DSL - SND1   PIBROCH, n. Also pibr(o)ugh (Abd. 1790 A. Shirrefs Poems Gl.), pibrach, peebruch, -broch. The classical or ``big'' music of the Scottish bagpipe, a piece of pipe-music consisting of a theme, the URLAR, and a series of variations, often extempore, arranged in a regular pattern or sequence (see quots.). Gen.Sc. Sometimes loosely used of pipe music in gen., and erron. of the instrument itself. Also fig. Comb. ¶pibroch-reed, the reed of a bagpipe, a bagpipe. ['pibrOx]
    *Sc. a.1719 Ramsay Ever Green II. 256:
    Quhyle, playand Pibrochs, Minstralls meit Afore him stately strade.
    *Sc. 1757 Smollett Reprisal i. ii.:
    Donald, ye may gang and entertain her with a pibroch of Macreemon's composition.
    *Sc. 1761 Magopico 39:
    He breaks your rest with a jigg, and rushes on you with all the martial strains of a peebruch.
    *Edb. 1773 Fergusson Poems (S.T.S.) II. 38:
    At glomin now the bagpipe's dumb, . . . Sae sweetly as it wont to bum, And Pibruchs skreed.
    *Sc. 1784 P. Macdonald Highl. Airs 13:
    A pibrach, or cruineachadh, still rouzes the native Highlander, in the same way that the sound of the trumpet does the war-horse.
    *Ayr. 1787 Burns Amang the Trees i.:
    `Twas Pibroch, Sang, Strathspeys and Reels.
    *Sc. 1810 Scott Lady of Lake ii. xx.:
    Proudly our pibroch has thrill'd in Glen Fruin.

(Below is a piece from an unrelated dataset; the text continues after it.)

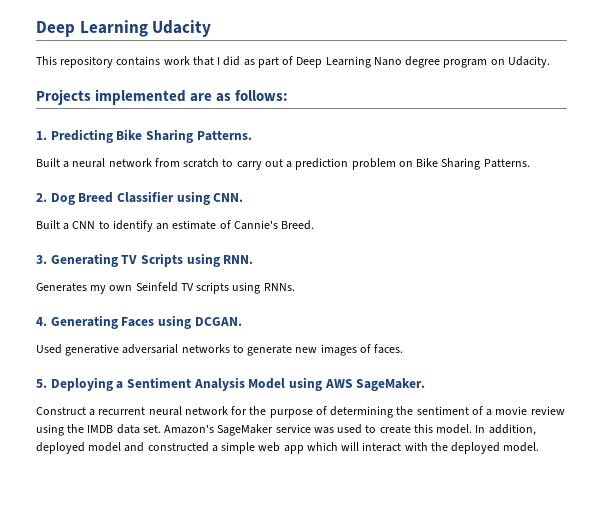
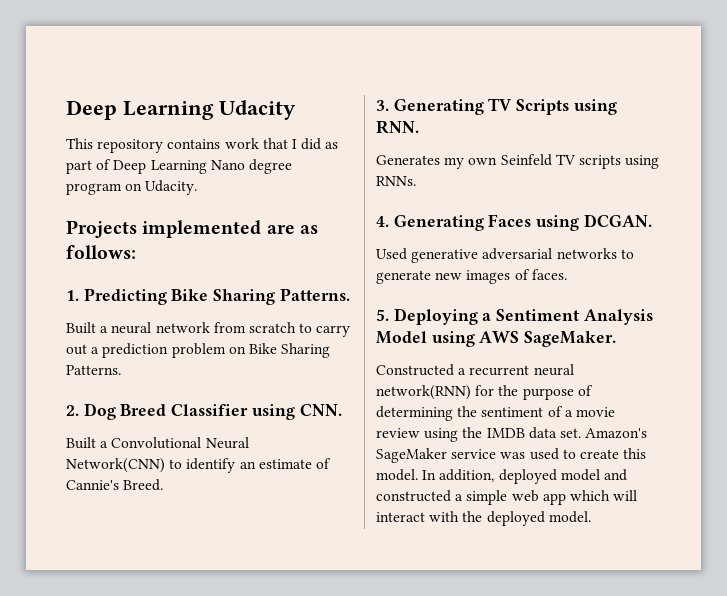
[72,221,96,229] CNN -> [111,437,249,449] [66,458,165,473] Convolutional Neural Network(CNN)
[36,407,86,415] Construct -> [376,364,454,376] Constructed
[184,406,228,415] network -> [376,385,471,400] network(RNN)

    *Edb. 1821 W. Liddle Poems 299:
    I'd rather be a highland laird, To play upon a pibroch reed, Than be a prince.
    *Sc. 1886 Stevenson Kidnapped xxv.:
    Robin only held out his hand as if to ask for silence, and struck into the slow measure of a pibroch.
    *Sc. 1901 W. L. Manson Highl. Bagpipe 79:
    Pibroch . . . The word does not, properly speaking, denote any class of tune --- it means pipe-playing --- but it is generally applied to a class which in itself includes three classes --- the cruinneachadh or gathering, the cumhadh or lament, and the failte or salute.
    *Sc. 1935 Times (12 Sept.):
    There is this in common with almost all pibroch tunes: they are very old, and the ground or theme is played slowly and deliberately.
    *Sc. 1960 A. Baines Bagpipes 116:
    The traditional repertoire of variations (piobaireachd, ``pibroch'') and dances (reels, strathspeys) which are still the main solo items at piping competitions.
    *Sc. 1963 Scotsman (16 Nov.) Suppl. 3:
    He is an authority on piping with an extensive knowledge of pibroch.

    [Gael. pìobaireachd, piping, playing on the pìob or bagpipe.]